Guest blog by Sylva Scholar, Louise Hill

We congratulate Louise Hill on successfully defending her DPhil at the University of Oxford. Louise is the third (and sadly final) Oxford-Sylva scholar. Over the last four years she has been researching the impacts of ash dieback. Here Louise describes in her own words what she has achieved, and what our support has meant to her personally.  Well done Louise!

It’s been a long road to get here, but four and a half years after starting I have finally finished my DPhil. As the Sylva Scholar, I have been extremely privileged to complete my project at the University of Oxford, with opportunities to meet top scientists, speak at international conferences, and produce the best research that I am capable of.

Louise Hill in Wytham Woods. Photo John Cairns

Louise Hill, Sylva scholar, in Wytham Woods. Photo John Cairns

My research project looked at various different aspects of the ash dieback outbreak in Britain. This disease is one of the most important contemporary challenges to the health of our woods and trees. An invasive fungal pathogen (Hymenoscyphus pseudoalbidus) [Ed. formerly known as Chalara fraxinea], it threatens the future of common ash (Fraxinus excelsior) as a dominant tree in Britain. The impacts of this loss will be widespread: over the coming decades we are likely to see significant impacts on the health of woodland and non-woodland ecosystems, on associated biodiversity, and on human health and wellbeing as the benefits of ash trees to society are lost.

My project was broad and investigated impacts in many of these areas.

  • I carried out experimental work to clarify the impacts of ash loss on woodland ground flora and invertebrate communities.
  • I modelled the distributions of trees and their associated traits and functions (with a paper published in Ecology and Evolution: http://onlinelibrary.wiley.com/doi/10.1002/ece3.2661/full). This allowed me to investigate the areas and ecosystem types most vulnerable ash loss, and to develop management guidance to help mitigate this loss (paper in review).
  • In my final year, I investigated the economic impacts, an ambitious project which I am now developing further with collaborators at the Woodland Trust and Fera, and which we hope will produce a high-impact publication with political significance.
Hill et al Ecology&Evolution

Hill et al. (2007) Ecology&Evolution

It’s been a lot of hard work, but I have come away with something I feel really proud of: a project that I could make fully my own, that I believe has contributed to both the scientific understanding of the disease and to practical measures to reduce its harm.

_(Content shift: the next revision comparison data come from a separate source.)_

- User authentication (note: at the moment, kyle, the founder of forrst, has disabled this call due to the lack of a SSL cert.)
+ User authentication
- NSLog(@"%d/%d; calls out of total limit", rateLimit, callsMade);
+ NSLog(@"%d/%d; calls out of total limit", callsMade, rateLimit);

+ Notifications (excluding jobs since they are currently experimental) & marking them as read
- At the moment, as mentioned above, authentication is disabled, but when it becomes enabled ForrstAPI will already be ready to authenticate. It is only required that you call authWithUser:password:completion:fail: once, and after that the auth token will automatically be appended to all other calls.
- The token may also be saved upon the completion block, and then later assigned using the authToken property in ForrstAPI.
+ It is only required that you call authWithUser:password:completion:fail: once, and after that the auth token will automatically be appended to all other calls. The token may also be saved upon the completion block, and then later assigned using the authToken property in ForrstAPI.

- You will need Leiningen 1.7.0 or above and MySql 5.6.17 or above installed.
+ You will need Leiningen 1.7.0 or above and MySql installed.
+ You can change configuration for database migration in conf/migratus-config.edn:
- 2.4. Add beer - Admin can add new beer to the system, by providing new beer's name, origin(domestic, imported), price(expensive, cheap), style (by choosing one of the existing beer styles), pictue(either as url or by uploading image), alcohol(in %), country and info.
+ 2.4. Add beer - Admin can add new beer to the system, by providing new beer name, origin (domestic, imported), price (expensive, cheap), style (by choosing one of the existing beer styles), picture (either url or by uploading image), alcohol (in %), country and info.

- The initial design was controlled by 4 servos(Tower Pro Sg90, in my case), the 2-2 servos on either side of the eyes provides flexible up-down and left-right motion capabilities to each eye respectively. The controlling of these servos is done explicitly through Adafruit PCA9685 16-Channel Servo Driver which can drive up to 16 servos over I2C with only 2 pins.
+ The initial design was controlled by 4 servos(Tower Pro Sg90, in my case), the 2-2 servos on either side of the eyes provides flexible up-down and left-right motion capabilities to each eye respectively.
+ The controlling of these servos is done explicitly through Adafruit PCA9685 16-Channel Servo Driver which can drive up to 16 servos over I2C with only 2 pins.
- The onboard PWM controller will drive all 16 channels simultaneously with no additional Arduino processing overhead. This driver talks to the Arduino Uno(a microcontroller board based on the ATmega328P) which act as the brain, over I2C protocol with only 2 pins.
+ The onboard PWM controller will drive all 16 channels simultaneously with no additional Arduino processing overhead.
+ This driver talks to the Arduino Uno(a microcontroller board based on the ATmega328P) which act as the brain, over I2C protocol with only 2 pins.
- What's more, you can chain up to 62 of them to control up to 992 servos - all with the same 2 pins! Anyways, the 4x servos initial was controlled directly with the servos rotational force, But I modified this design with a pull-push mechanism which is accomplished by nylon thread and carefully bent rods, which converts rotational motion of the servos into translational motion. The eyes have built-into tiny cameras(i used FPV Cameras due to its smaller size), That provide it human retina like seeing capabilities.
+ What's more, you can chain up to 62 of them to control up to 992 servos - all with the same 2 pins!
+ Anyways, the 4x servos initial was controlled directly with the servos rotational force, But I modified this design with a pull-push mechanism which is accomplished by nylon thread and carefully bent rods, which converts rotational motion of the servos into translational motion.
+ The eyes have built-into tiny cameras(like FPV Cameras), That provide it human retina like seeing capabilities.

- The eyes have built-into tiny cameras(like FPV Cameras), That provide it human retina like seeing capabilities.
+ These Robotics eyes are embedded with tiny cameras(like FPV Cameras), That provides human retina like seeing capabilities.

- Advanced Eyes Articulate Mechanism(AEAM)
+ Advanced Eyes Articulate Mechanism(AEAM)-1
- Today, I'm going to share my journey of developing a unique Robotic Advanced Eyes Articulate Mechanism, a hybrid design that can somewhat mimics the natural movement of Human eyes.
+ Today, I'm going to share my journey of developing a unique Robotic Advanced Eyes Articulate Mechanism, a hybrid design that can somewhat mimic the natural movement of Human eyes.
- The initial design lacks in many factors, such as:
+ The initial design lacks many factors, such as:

None of this would have been possible without support and input from the Sylva Foundation: the scholarship gave me a fantastic opportunity, and I have tried my best to make the most of it. This experience culminated a couple of weeks ago in an invitation to attend a Plant Health and Biosecurity conference at Highgrove, contributing directly to ideas for future policy.

I hope in the future I can carry on working on research in tree diseases in the future, as this project has given me a real drive to continue in this important area.

Louise Hill

[Note from Ed: Louise Hill’s thesis will soon be available online. We will publish a link as soon as possible.]


More about the Sylva Scholarship

Sadly Louise is our third and final Oxford-Sylva Graduate Scholar, as we have been unsuccessful in fundraising sufficiently to appoint a new student.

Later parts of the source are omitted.